This study aims to shed light on the differences in the way in which an
environmental issue is represented by the news media in Western and non-Western
society. It also examines the degree to which the previous theories of media and
environment, which have been primarily based on examination of domestic news
coverage of environmental issues in Western society, can account for these
differences. It employs a case study approach, which comparatively examines
news texts of the whaling conflict drawn from three Australian newspapers and
two Japanese newspapers. The tension between these two nations dramatically
increased in 2005-2006 in the wake of Japan's decision to more than double the
quota of its research whaling in the Southern Ocean, and the case study is
designed to analyse the newspaper articles published during this period.
The method employed in this study combines quantitative and qualitative
analysis techniques to investigate four aspects of press coverage of the whaling
conflict: fluctuation in the number of articles; diversity of quoted news sources;
the articles' coverage of the positions put by the Australian and Japanese
governments; and differences in the way in which the newspapers' views of the
whaling conflict were reflected in their news reporting.
The analyses of the quantitative aspects of the news texts show that
Australian newspapers carried more information about the conflict than Japanese
newspapers, and they gave a similar amount of coverage to the official positions
of Australia and Japan, unlike Japanese papers whose coverage mainly reiterated
the arguments presented by the Japanese Government.

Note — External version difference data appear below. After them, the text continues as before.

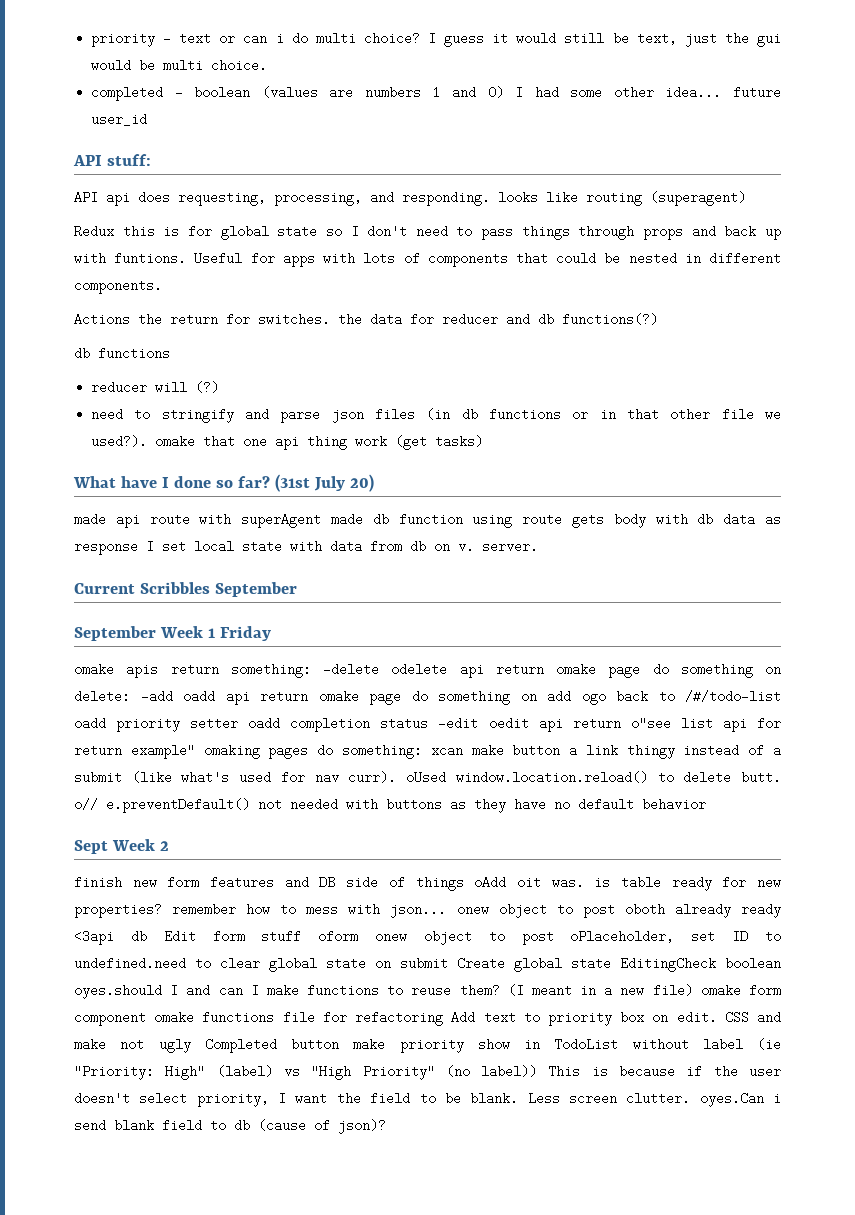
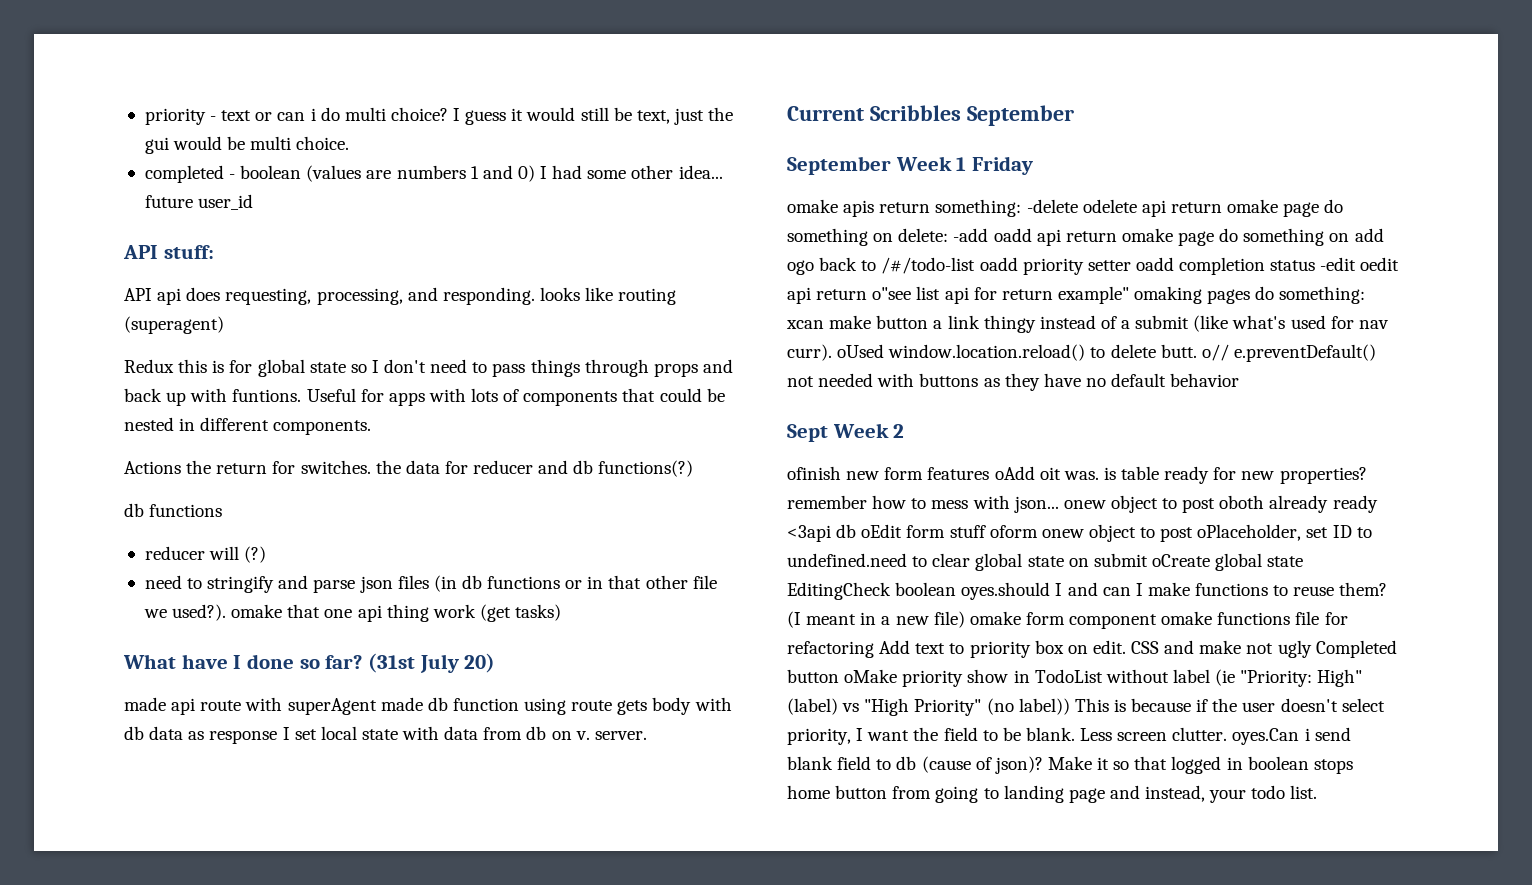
[74,876,122,889] finish -> [787,466,841,480] ofinish
[284,876,464,891] and DB side of things -> (990, 473) none
[163,930,196,943] Edit -> [861,524,903,538] oEdit
[457,957,505,970] Create -> [1151,554,1210,567] oCreate
[353,1038,386,1051] make -> [844,669,898,683] oMake
(386, 1126) none -> [1047,756,1353,774] [787,785,1318,803] Make it so that logged in boolean stops home button from going to landing page and instead, your todo list.

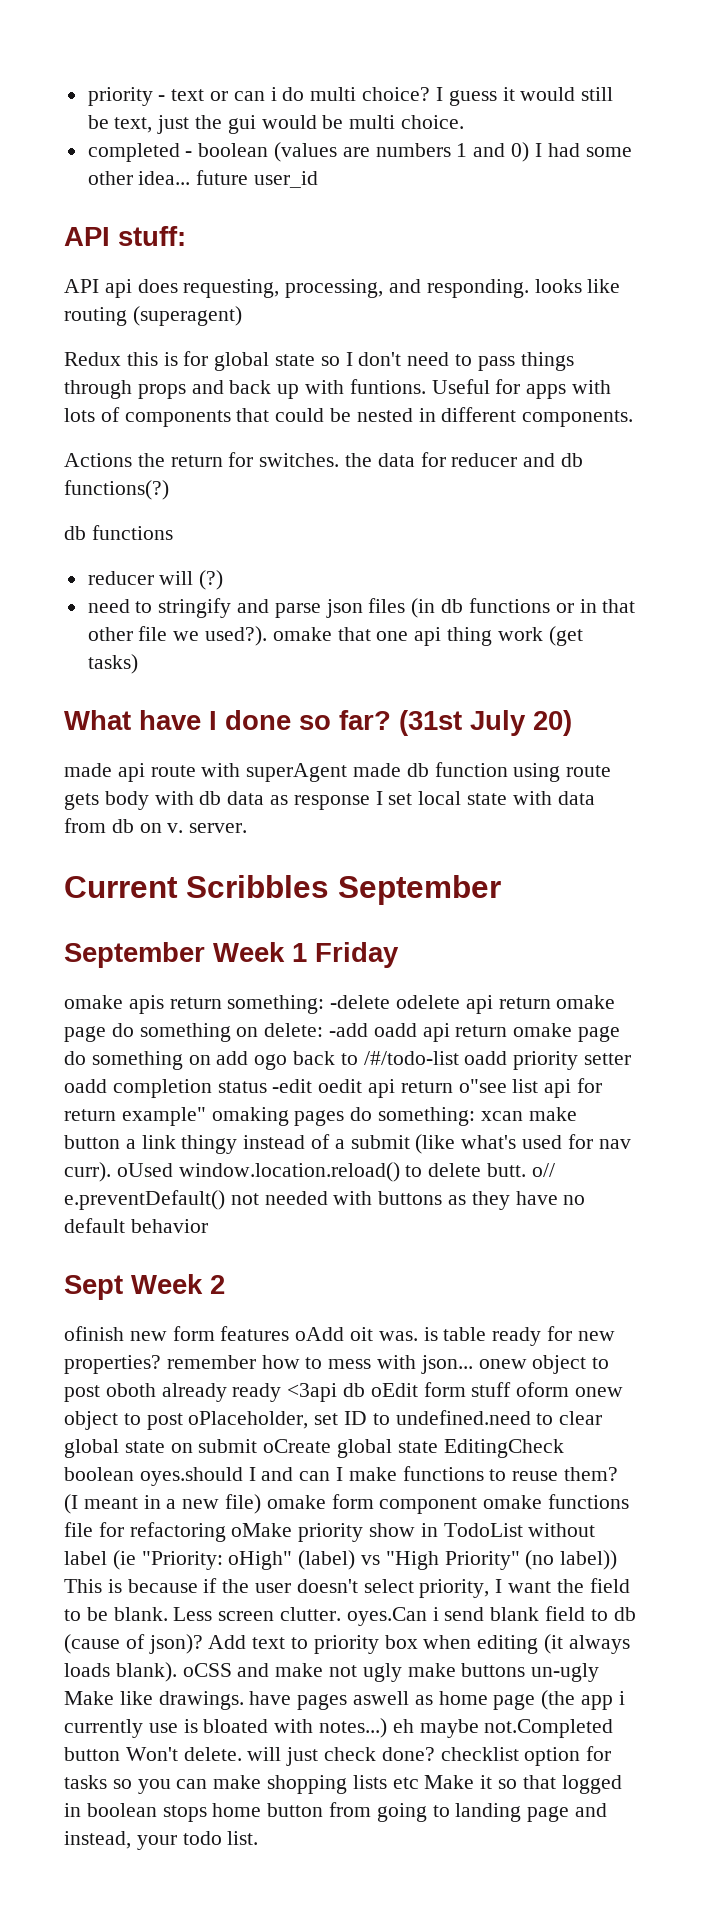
[879,640,1397,658] [787,669,839,683] Add text to priority box on edit. CSS and make not ugly Completed button -> (226, 1532) none
[1317,669,1363,687] High" -> [228,1551,293,1570] oHigh"
(1043, 765) none -> [208,1634,630,1654] [64,1662,600,1682] [64,1690,625,1710] [64,1718,614,1738] [64,1746,612,1766] [64,1775,419,1794] Add text to priority box when editing (it always loads blank). oCSS and make not ugly make buttons un-ugly Make like drawings. have pages aswell as home page (the app i currently use is bloated with notes...) eh maybe not.Completed button Won't delete. will just check done? checklist option for tasks so you can make shopping lists etc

The qualitative discourse
analysis demonstrates that while the suspicion of Australian newspapers and their nation's political elites about Japan's whaling policy was noticeably reflected in
the news reports, Japanese newspapers did not show their scepticism of the
anti-whaling nations' positions in their news reports in an explicit way.
The study shows how some theories of environment and media fail to give a
thorough explanation of the differences in press coverage of the whaling conflict —
not only the differences between Australian and Japanese papers but also the
differences among the newspapers in the same nation. This suggests that the
interaction of internal and external factors concerning news production, such as
news culture, social perception of the issues and news companies' views on the
issues, which in combination generate the diversity in news coverage of
environmental issues, is more complex than commonly understood.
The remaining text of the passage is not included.